Another reason justifying the resolution by this Court of the substantive
issue now before it is the rule that courts will decide a question otherwise
moot and academic if it is capable of repetition, yet evading review.
[15]
For the
GAAs in the coming years may contain provisos similar to those now being
sought to be invalidated, and yet, the question may not be decided before
another GAA is enacted. It, thus, behooves this Court to make a categorical
ruling on the substantive issue now.
Substantive Issue
As earlier intimated, the resolution of the substantive legal issue in this
case calls for the application of a most important constitutional policy and
principle, that of local autonomy.
[16]
In Article II of the Constitution, the State
has expressly adopted as a policy that:
Section 25. The State shall ensure the autonomy of local governments.
An entire article (Article X) of the Constitution has been devoted to
guaranteeing and promoting the autonomy of LGUs. Section 2 thereof
reiterates the State policy in this wise:
Section 2. The territorial and political subdivisions shall enjoy local autonomy.
Consistent with the principle of local autonomy, the Constitution confines
the Presidents power over the LGUs to one of general supervision.
[17]
This
provision has been interpreted to exclude the power of control. The distinction
between the two powers was enunciated in Drilon v. Lim:
[18]

An officer in control lays down the rules in the doing of an act. If they are not
followed, he may, in his discretion, order the act undone or re-done by his subordinate
or he may even decide to do it himself. Supervision does not cover such authority.

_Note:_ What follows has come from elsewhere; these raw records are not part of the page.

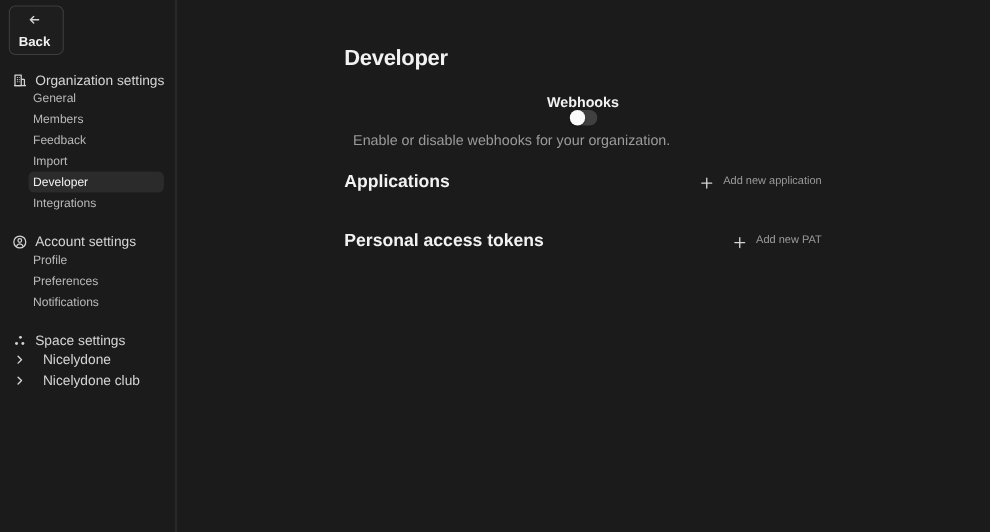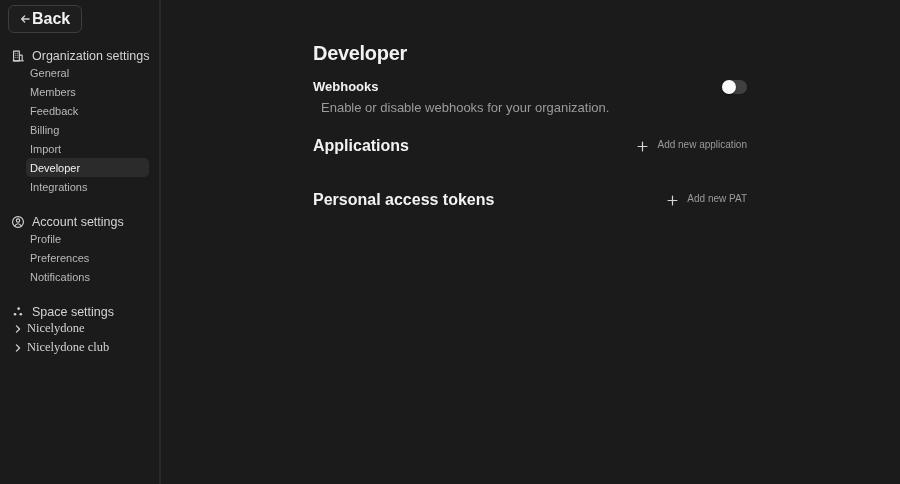--- a/index.html
+++ b/index.html
@@ -13,29 +13,30 @@
   }
 
   
   .sidebar {
     position: absolute; left: 0; top: 0; bottom: 0;
     width: 161px;
     border-right: 2px solid var(--divider, #292929);
     padding: 5px 0 0 8px;
   }
   .back-btn {
-    display: inline-flex; align-items: center; gap: 0;
+    display: inline-flex; align-items: center; gap: 6px;
     padding: 4px 11px 4px 8px;
     border: 1px solid var(--border, #3d3d3d);
     border-radius: 6px;
     background: var(--panel, #1e1e1e);
     color: var(--textPrimary, #f2f2f2);
-    font-size: 16px; font-weight: 700;
+    font-size: 12px; font-weight: 700;
     font-family: inherit;
     cursor: pointer;
+    flex-direction: column;
   }
   .back-btn svg { display: block; }
   nav { margin-top: 11px; }
   .group { margin-bottom: 14px; }
   .sec {
     display: flex; align-items: flex-end; gap: 7px;
     height: 19px; padding-left: 2px;
     color: var(--textSecondary, #d6d6d6);
     font-size: 12.5px;
   }
@@ -46,39 +47,38 @@
     border-radius: 5px;
     color: var(--textDim, #b9b9b9);
     font-size: 11px;
     cursor: pointer;
   }
   .item.selected {
     background: var(--selected, #2b2b2b);
     color: var(--textPrimary, #f2f2f2);
   }
   .space-row {
-    display: flex; align-items: center; gap: 4px;
+    display: flex; align-items: center; gap: 16px;
     height: 19px; padding-left: 5px;
     color: var(--textSecondary, #d0d0d0);
     font-size: 12.5px;
     cursor: pointer;
-    font-family: Liberation Serif, serif;
   }
   .space-row .icn { width: 10px; height: 12px; }
 
   
   .main { position: absolute; left: 313px; top: 0; width: 434px; }
   .page-title {
     margin: 42px 0 0;
     font-size: 20px; font-weight: 700;
     letter-spacing: -0.3px;
     color: var(--textPrimary, #f2f2f2);
   }
   .row { display: flex; justify-content: space-between; align-items: center; }
-  .webhooks-row { margin-top: 14px; }
+  .webhooks-row { margin-top: 20px; flex-direction: column; }
   .sub-title {
     margin: 0;
     font-size: 13px; font-weight: 700;
     color: var(--textPrimary, #ececec);
   }
   .desc {
     margin: 6px 8px 0;
     font-size: 13px;
     color: var(--textMuted, #9b9b9b);
   }
@@ -142,23 +142,20 @@
         <span>Organization settings</span>
       </div>
       <div class="item">
           <span>General</span>
         </div>
       <div class="item">
           <span>Members</span>
         </div>
       <div class="item">
           <span>Feedback</span>
-        </div>
-      <div class="item">
-          <span>Billing</span>
         </div>
       <div class="item">
           <span>Import</span>
         </div>
       <div class="item selected">
           <span>Developer</span>
         </div>
       <div class="item">
           <span>Integrations</span>
         </div>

The supervisor or superintendent merely sees to it that the rules are followed, but he
himself does not lay down such rules, nor does he have the discretion to modify or
replace them. If the rules are not observed, he may order the work done or re-done
but only to conform to the prescribed rules. He may not prescribe his own manner for
doing the act. He has no judgment on this matter except to see to it that the rules are
followed.
[19]

The Local Government Code of 1991
[20]
was enacted to flesh out the
mandate of the Constitution.
[21]
The State policy on local autonomy is amplified
in Section 2 thereof:
Sec. 2. Declaration of Policy. (a) It is hereby declared the policy of the State that the
territorial and political subdivisions of the State shall enjoy genuine and meaningful
local autonomy to enable them to attain their fullest development as self-reliant
communities and make them more effective partners in the attainment of national
goals. Toward this end, the State shall provide for a more responsive and accountable
local government structure instituted through a system of decentralization whereby
local government units shall be given more powers, authority, responsibilities, and
resources. The process of decentralization shall proceed from the National
Government to the local government units.

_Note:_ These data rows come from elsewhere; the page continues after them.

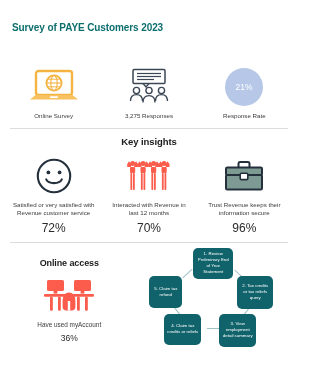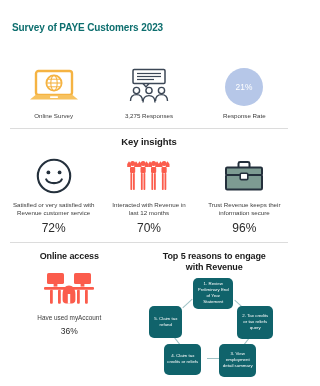--- a/index.html
+++ b/index.html
@@ -124,21 +124,21 @@
     text-align: center;
   }
   .bottom-right {
     width: 55%;
     text-align: center;
   }
   .sub-heading {
     font-size: 9px;
     font-weight: bold;
     color: #1b1b1b;
-    margin-top: 8px;
+    margin-top: 15px;
     line-height: 11px;
     letter-spacing: -0.1px;
   }
   .access-icon-wrap {
     height: 46px;
     display: flex;
     align-items: center;
     justify-content: center;
     margin-top: 5px;
   }
@@ -340,24 +340,20 @@
           <path d="M28 15.5 C31.6 15.5 34.4 18.6 34.4 24.2 L34.4 30 C34.4 32 32.8 33.6 30.8 33.6 L25.2 33.6 C23.2 33.6 21.6 32 21.6 30 L21.6 24.2 C21.6 18.6 24.4 15.5 28 15.5 Z"></path>
         </g>
         <rect x="26.8" y="24" width="2.4" height="9.6" fill="#ffffff"></rect>
       </svg>
     </div>
     <div class="access-label">Have used myAccount</div>
     <div class="access-value">36%</div>
   </div>
 
   <div class="bottom-right">
-    <div class="sub-heading">
-      <div>Top 5 reasons to engage</div>
-      <div>with Revenue</div>
-    </div>
 
     <div class="cycle">
       <div class="cycle-line" style="left:94px; top:26px; width:13px; transform:rotate(42deg);"></div>
       <div class="cycle-line" style="left:101px; top:63px; width:13px; transform:rotate(128deg);"></div>
       <div class="cycle-line" style="left:68px; top:80px; width:15px; transform:rotate(0deg);"></div>
       <div class="cycle-line" style="left:32px; top:63px; width:13px; transform:rotate(52deg);"></div>
       <div class="cycle-line" style="left:42px; top:25px; width:13px; transform:rotate(137deg);"></div>
 
       <div class="cycle-node n1">1. Review Preliminary End of Year Statement</div>
       <div class="cycle-node n2">2. Tax credits or tax reliefs query</div>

Guided by these precepts, the Court shall now determine whether the
assailed provisos in the GAAs of 1999, 2000 and 2001, earmarking for each
corresponding year the amount of five billion pesos of the IRA for the LGSEF
and the OCD resolutions promulgated pursuant thereto, transgress the
Constitution and the Local Government Code of 1991.
The assailed provisos in the GAAs of 1999, 2000
and 2001 and the OCD resolutions violate the
constitutional precept on local autonomy
Section 6, Article X of the Constitution reads:
Sec. 6. Local government units shall have a just share, as determined by law, in the
national taxes which shall be automatically released to them.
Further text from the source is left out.